While Mordor was a fun hobby project, Demise was the first project I undertook with some seriousness. Wanting to take the dungeon crawl gameplay behind Mordor and evolve it into a style that would be more enticing to gamers, I began working on Demise in 1997. Where Mordor cost well under $20,000 to build, Demise was closer to $200,000. I hired a C++ programmer to create the dungeon engine, artists, and people to do the data entry. I believe our team was seven people at its height. I approached Interplay about the game, and they were interested, but wanted to make it a multi-player focused multi-world game (Infinite Worlds). Unfortunately the relationship did not work out, so I continued with the core team and worked through 1998. During this time, Ultima Online came out and caught my attention, and in march of 1999, Everquest came out. This did have an affect on the development of Demise, which I added multi-player functionality to. At the same time, I realized Demise was a great dungeon romp, but it was not a full living “world” like UO and EQ, so in paralell I began to design the “next game” which was codenamed “HORIZONS”. I began work on HORIZONS as I was wrapping up DEMISE, which released in January of 2000.

  1. Hi David,

    I am forever grateful to you for developing Demise: Rise of the Ku’tan!
    What a wonderful game.

    Did you play the sequel Demise: Ascension from Decklin’s Demise?
    And did you like it?

    And are you planning on playing Demise: Revenge of the Tavern Keeper?
    It’s about to hit beta anytime now.
    It would be great if you could write an article about it when it does and post it on your website.

    Regards,
    Dave

  2. Thanks, Dave! Unfortunately, I have not played Ascension. I don’t think I’ve even played DEMISE in the past 10 years; can’t remember the last time. Is there a community hub for DEMISE where people get updates, etc?

  3. Well, you could always give Ascension a go when you find the time.
    I recommend it, a lot has changed. There were many bug fixes (spellcaster #1 bug), items were rebalanced, race statistics were tuned, music/mp3 volume can be adjusted.
    Humans and Dwarves now have the highest XP requirements because they offer the most guilds. Ogre now can become a Paladin.
    Expanded Dwarven Mines…
    There were also many new items, quests, events and storyline introduced after defeating the Kutan Jenal and closing the portal. Also there’s a new black market in town.

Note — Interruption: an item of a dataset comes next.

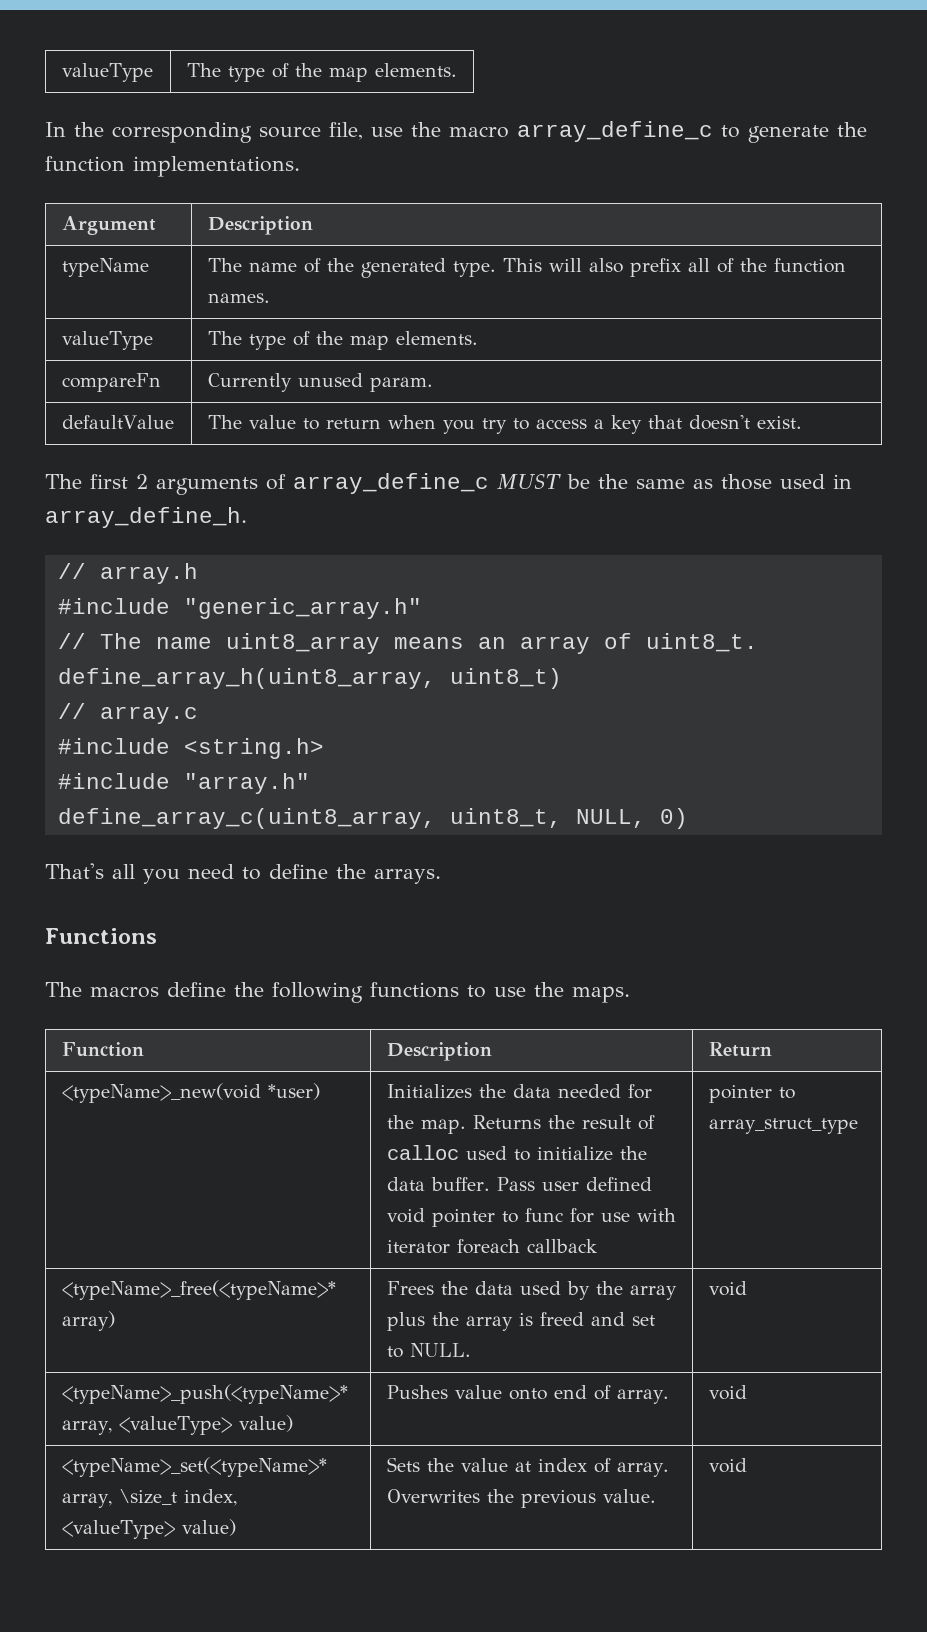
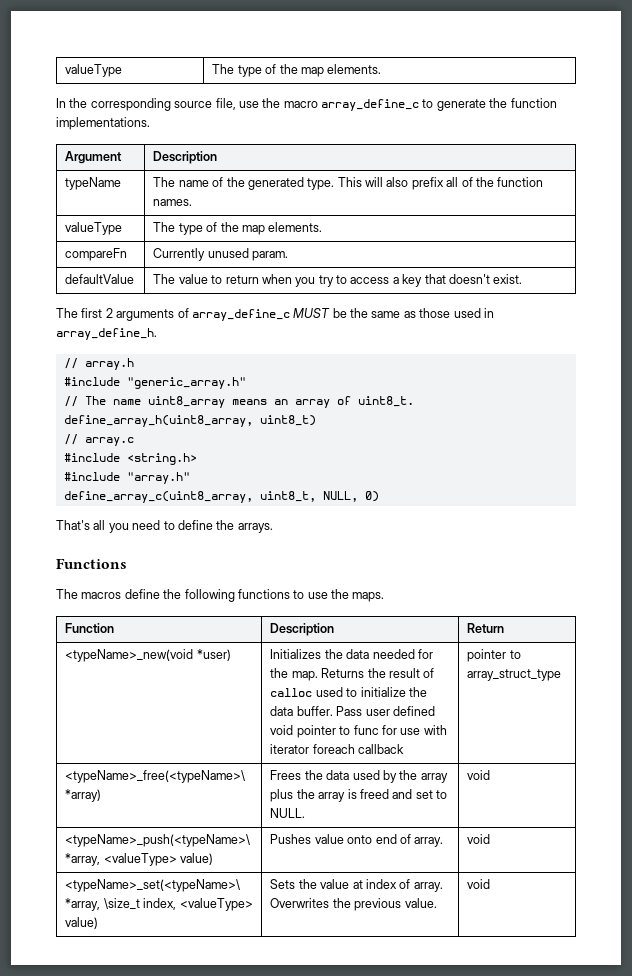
[61,1280,336,1300] [61,1311,115,1331] <typeName>_free(<typeName>* array) -> [65,770,246,783] [65,789,102,802] <typeName>_free(<typeName>\ *array)
[61,1384,348,1404] [61,1420,112,1435] <typeName>_push(<typeName>* array, -> [65,834,251,847] [65,853,101,866] <typeName>_push(<typeName>\ *array,
[61,1457,327,1477] [61,1493,112,1508] <typeName>_set(<typeName>* array, -> [65,879,241,892] [65,898,101,911] <typeName>_set(<typeName>\ *array,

    Yes, it is http://www.decklinsdomain.info/phpbb/

    Demise: Revenge of the Tavern Keeper (volume III) is being developed by Decklin. It will have 45 dungeon levels, where each dungeon level is 90×90 squares (Demise: Rise of the Ku’tan (volume I) had 30 levels each 45×45).
    Volume 1 was very big, volume II is huge and volume III will be gigantic.
    Ascension (volume II) introduced the tower concept, as in the higher you go the more difficult monsters you encounter as opposed to a dungeon where the deeper you go the more difficult monsters you encounter.
    Revenge is said to include towers where the equivalent of level 55 monsters will roam… There will be over 100 new monsters.
    Another expected cool feature is that Trolls will have innate hitpoint regeneration.

    Such a nice series of games. Unprecented in scope and character building.
    Mordor was released in 1994 and Demise in 2000.
    Your games have to this day active forums and are still actively being played in 2020. That’s saying it all!
    If you need any reason or incentive to come back as a game developer, just remember what a joy you brought to gamers via your products.

  4. In my opinion, Ascension and now Revenge of the Town Keeper are not a good products, very low quality, very low new items, quest punishment, huge dungeons full of rock etc this is a different game than Rise of the Ku’tan, instead of constant leveling your characters and find new items to make you stronger you need to explore huge useless dungeons where you didnt find any items and gain no exp, and bugs, bugs, bugs…

  5. Sorry to hear that 🙁 I sold the rights to Demise, and the individual who purchased them is responsible for those expansions. I’m glad to hear vanilla Demise still sounds like the version to play 🙂

  6. I wouldn’t listen to critics,where has that ever gotten anyone in life?
    I started Demise: Ascension about a month ago and it is a blast!
    The game is tough and unforgiving (but not Dark Souls harsh), complex yet simple.
    Developing a team and avatars is difficult but once you get the hang of it things go easier. Funny story, when I first started playing I did not know a rescue team could be sent out so easily so I would send a team out to pick up corpses instead..every time. I thought that was the ONLY way to recover bodies haha. I decided the game should be called a corpse retrieval simulator (I was playing blind as I always do at first). Good times. The random way of allowing upgrades is in contrast to Wizardry 6 which I am comparing character development with (as well as Wizards & Warriors). Books + potions found in chests that can destroy an early party with poison etc. Nice! I will have to try the original if I can, curious about differences. cheers

  7. Wow – thanks a ton for the kind words! I had a ton of fun making it; those were the good ol’ days. I think Wizardry 7 was my favorite iteration. I remember playing Wizardry (I) on an Apple II in 1983 (or around that time). Those were the good days!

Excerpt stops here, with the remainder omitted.